Everyone Is Loser in Inter-Korean Chicken Game
Watching North Korea play with the inter-Korean industrial complex, Pyongyang doesn't seem ready yet to close it for good. Whatever the intentions of the North Korean leadership, however, Gaeseong Industrial Complex could become a place in name only before long if the North Korean government continues to use it as a hostage whenever tension rises on the Korean Peninsula.
And the day of its virtual shutdown could come far earlier than Pyongyang thinks. The North allowed South Koreans stranded in the industrial zone over the weekend to head home Monday, but did not permit people or cargo to cross the border to go back to the factories in the North Korean city, hindering their normal operations.
If this situation continues for just three or four days, most of the 90-odd South Korean factories there will likely be forced to stop operations, as they don't have raw materials to last for more than a week. Some South Korean managers are already reporting cancellation of orders from their buyers who are not sure about the delivery of goods on time. The communist party officials may not know, but restarting factories after a temporary shutdown is little short of rebuilding them.

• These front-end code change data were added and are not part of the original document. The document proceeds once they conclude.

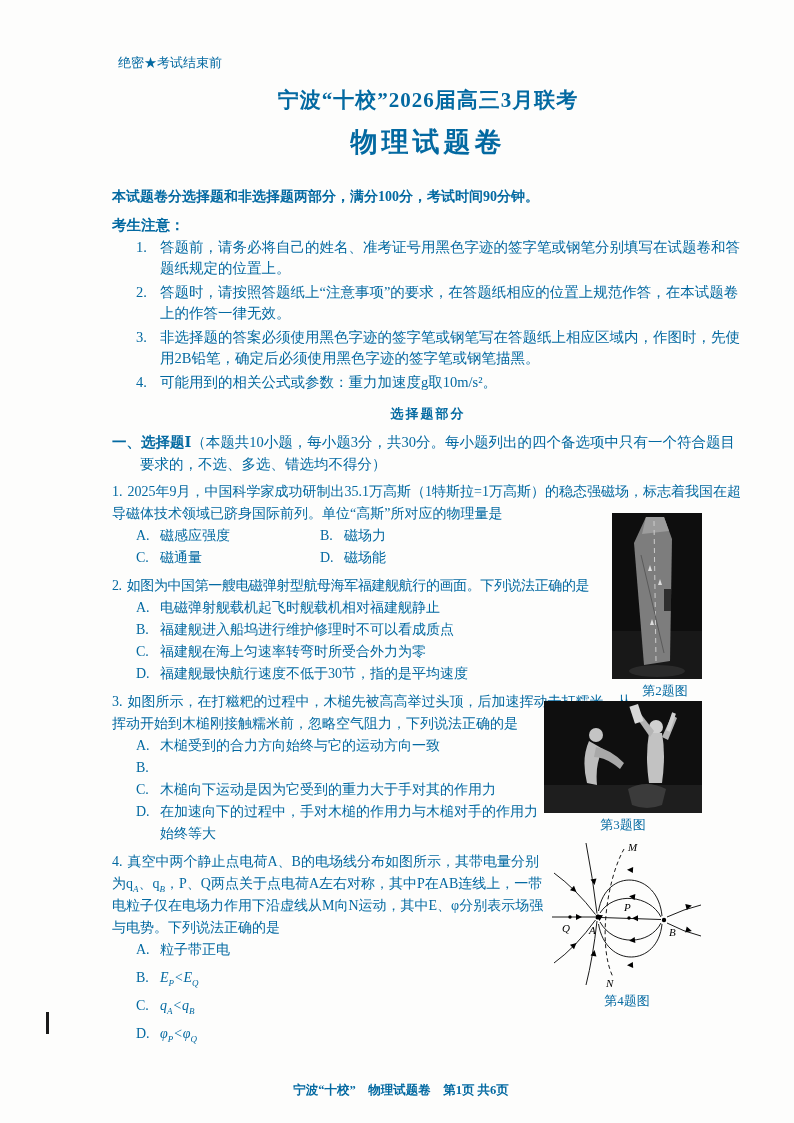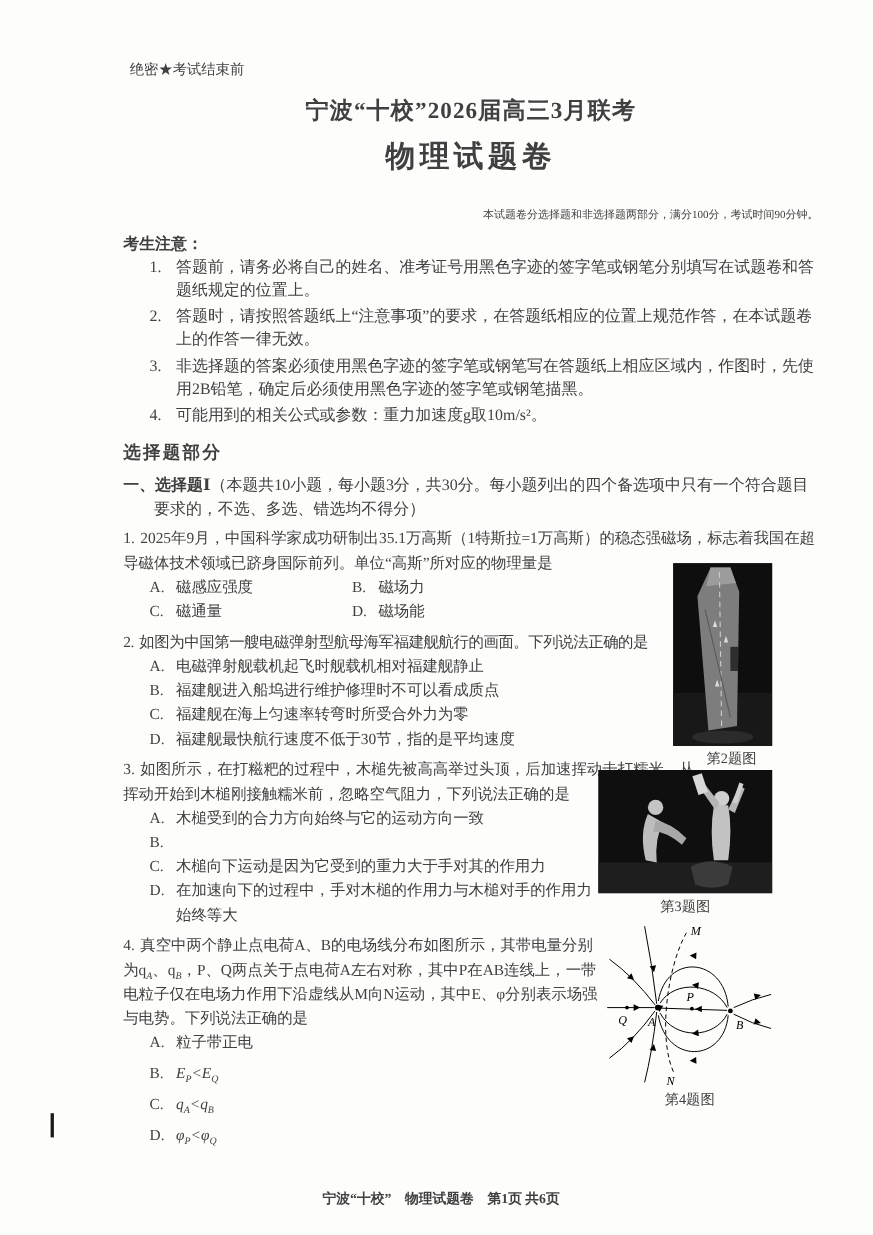"绝密★考试结束前" .page { color: #404040 -> #0369a1 }
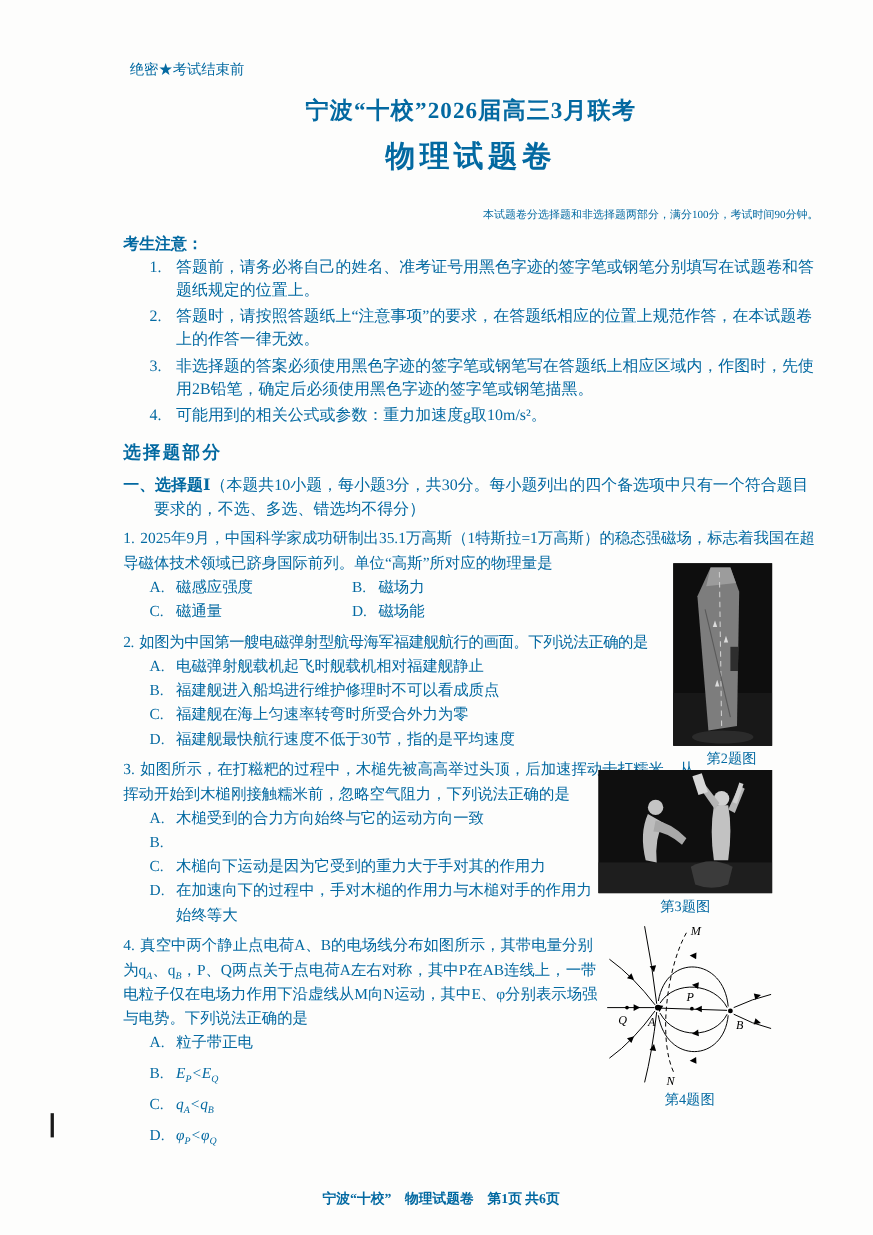"本试题卷分选择题和非选择题两部分，满分100分，考试时间90分钟。" .exam-info { font-size: 10px -> 14px; font-weight: none -> bold; text-align: right -> left }
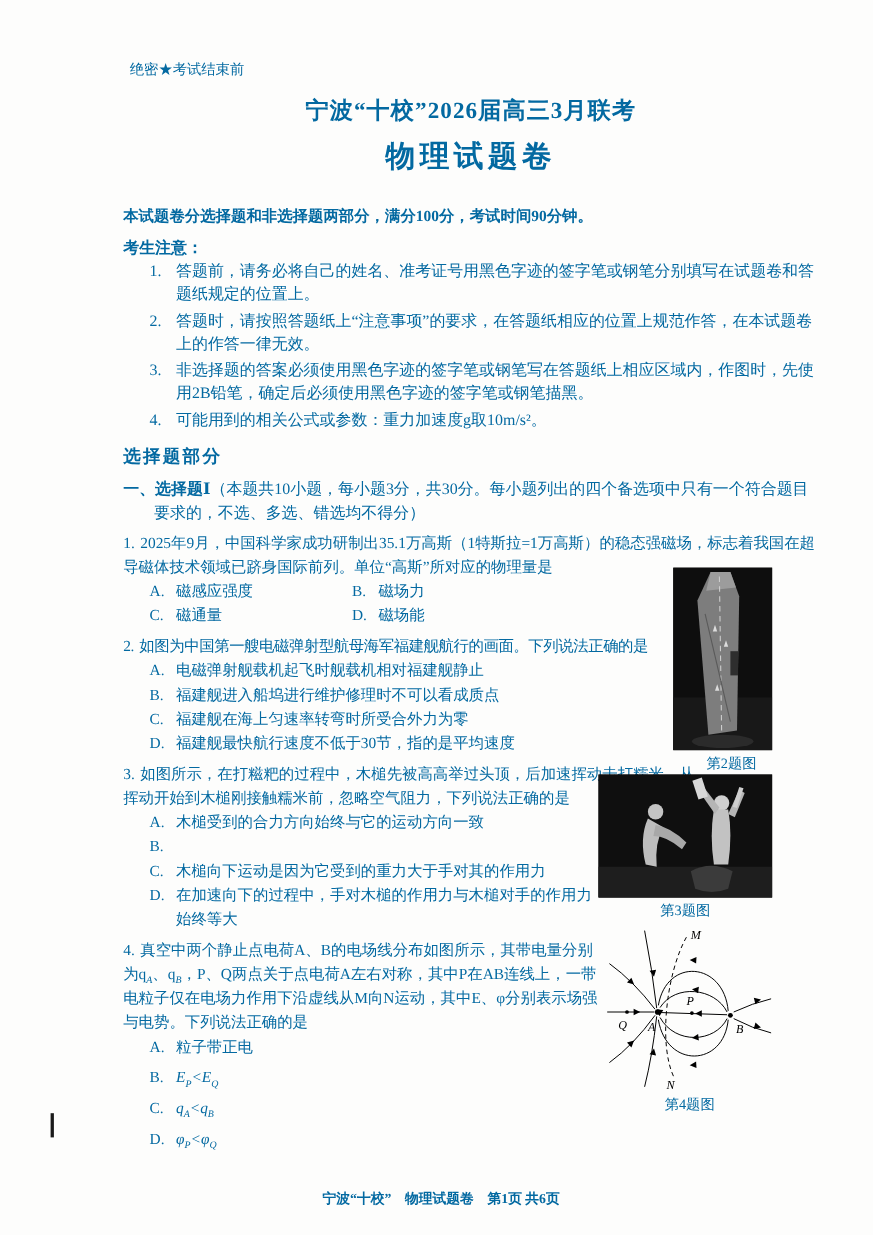"选择题部分" .part-title { font-size: 16px -> 13px; text-align: left -> center }
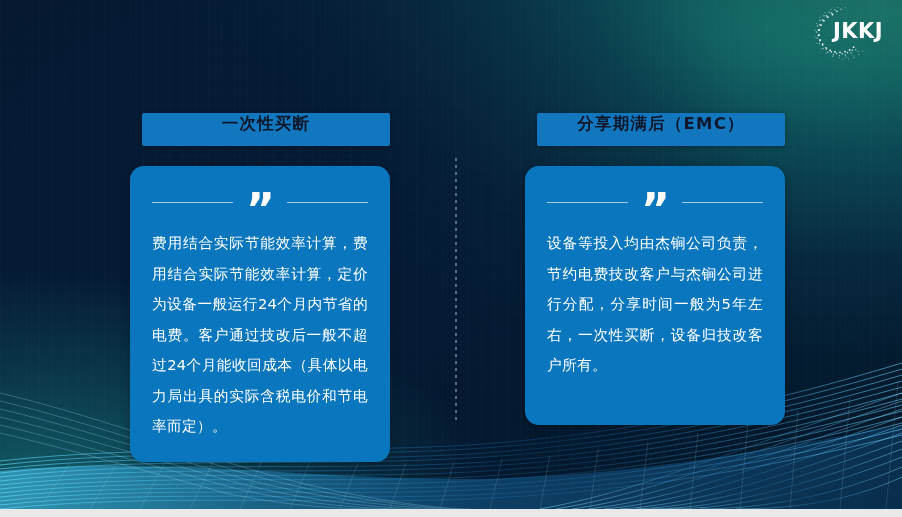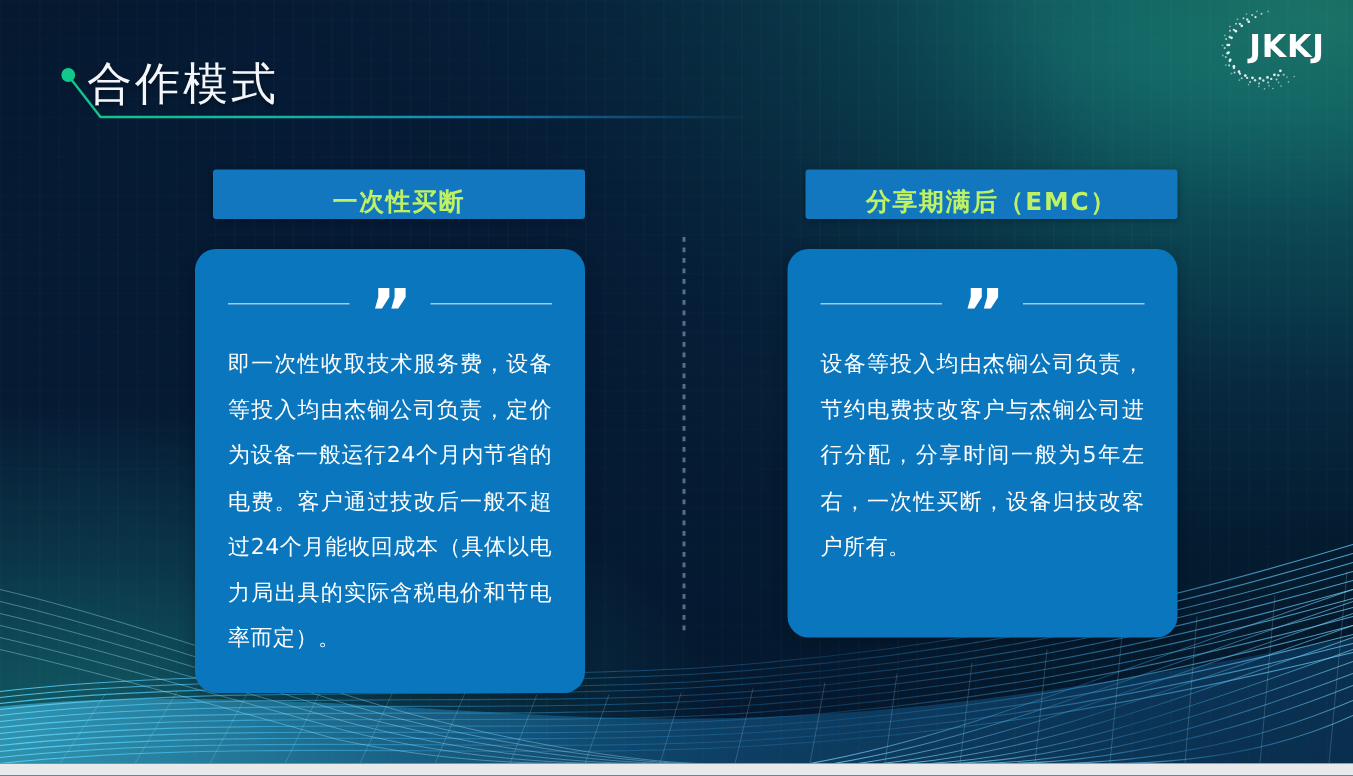"合作模式" div.title-block { html: <div> <div> <svg> <defs> <linearGradient> <stop></stop> <stop></stop> <stop></stop> <stop></stop> </linearGradient> </defs> <path></path> <circle></circle> </svg> </div> <div>合作模式</div> </div> -> none }
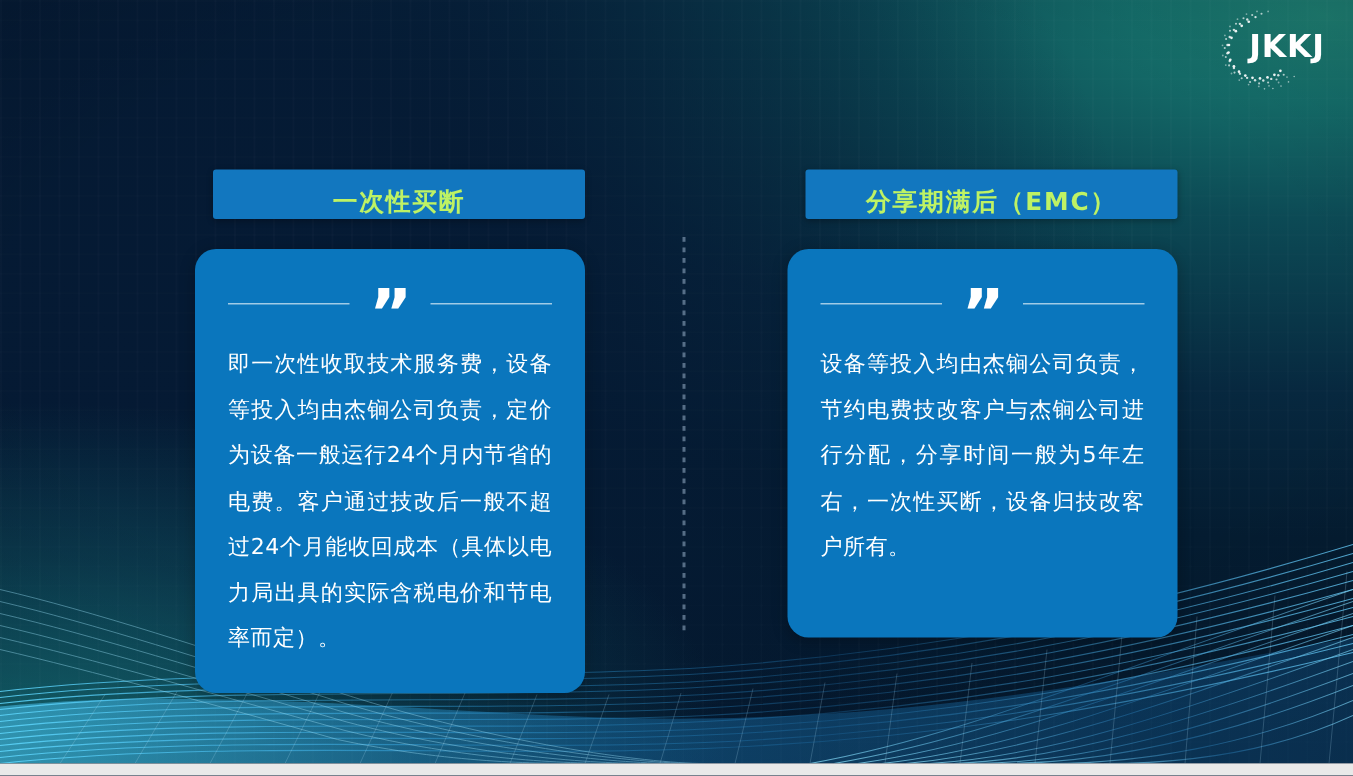"一次性买断" .card-header { align-items: flex-end -> flex-start; color: #bef264 -> #0f172a }
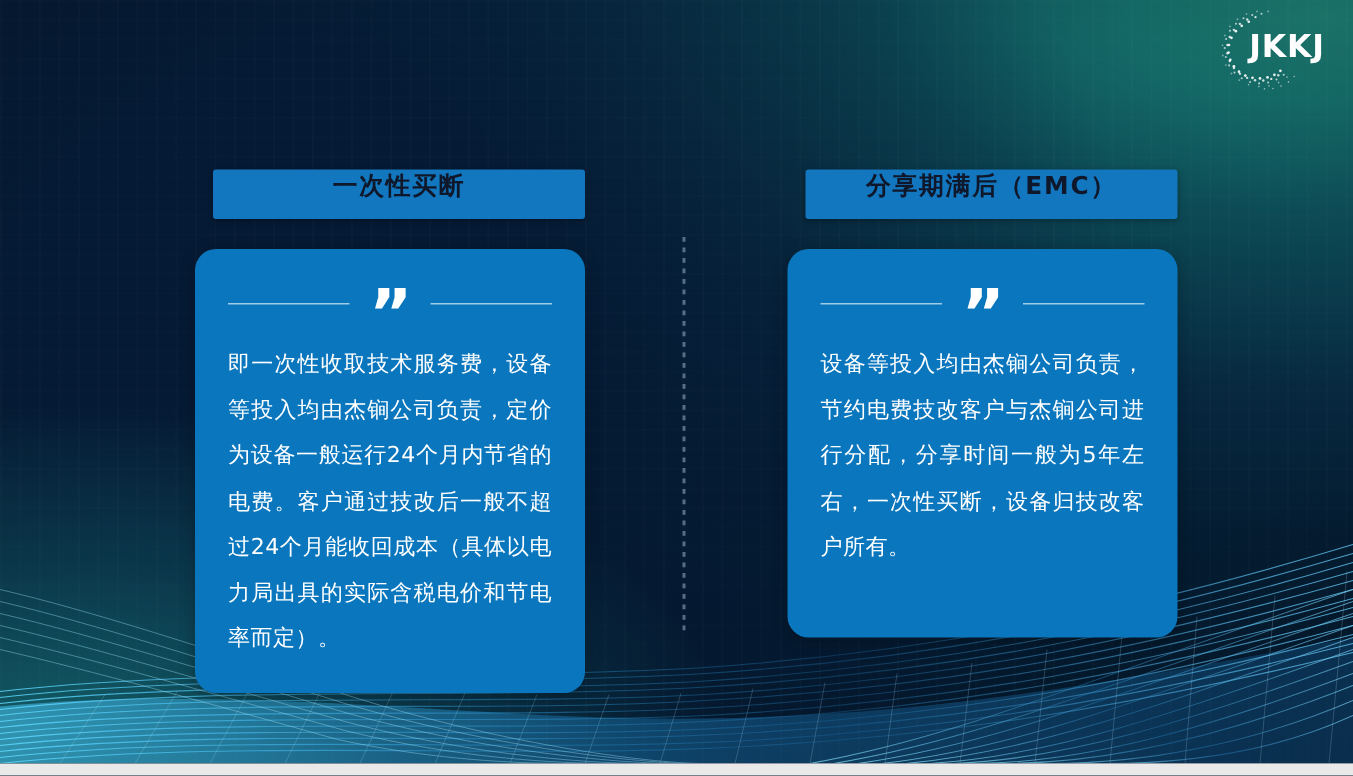"即一次性收取技术服务费，设备等投入均由杰锏公司负责，定价为设备一般运行24个月内" div.card-text { text: 即一次性收取技术服务费，设备等投入均由杰锏公司负责 -> 费用结合实际节能效率计算，费用结合实际节能效率计算 }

It is true that cheap, high-quality North Korean labor provides lots of competitive edge, but no amount of cost merits could make up for frequent production stoppages or security risks. Pyongyang might want to restrict the free travel of people and cargo until Friday, when the Korea-U.S. joint military drill ends, as a show of its displeasure, but a weeklong setback might be enough to make many executives in the South disillusioned with their operations there.
Moreover, South Korean public sentiment will no longer regard the project ― largely symbolic for Seoul, but a substantive source of hard cash for Pyongyang ― favorably.
If North Korean leader Kim Jong-il wants to demonstrate that he can live without the annual $30-million income from Gaeseong (or more than $1 billion considering the gap of 36 times in economic power between the two Koreas), he is making mistakes on two points. Firstly, Gaeseong's eventual failure will make it hard for the North to start a similar venture with other countries, even including its biggest ally, China.
Secondly, Pyongyang, which has criticized the Lee Myung-bak administration for violating inter-Korean summit accords, will have committed similar violations, including its own laws on the Gaeseong project, which will leave the isolationist regime with little moral superiority in this regard over its South Korean counterpart, while providing ample ammunition for conservative hard-liners in the South who oppose inter-Korean reconciliation.
The North's inflexibility, bordering on self-injury, might be the only thing that conceals the South's no less foolish policy of sticking to petty one-upmanship. The Lee administration has repeatedly shown it has neither the dialogue channel nor diplomatic leverage in breaking the deadlock in inter-Korean relationship.
President Lee said ― incorrectly and indiscreetly ― the South-North relations could withstand a year of strain after six decades of tranquility. Actually, the inter-Korean relations have always been on thin ice, except for a relatively brief thaw between 2000 and 2007, and are now at their lowest in decades.
No one can be a winner in the inter-Korean chicken game, and it is natural that the side which strained the relationship should be the first to come forth to solve it.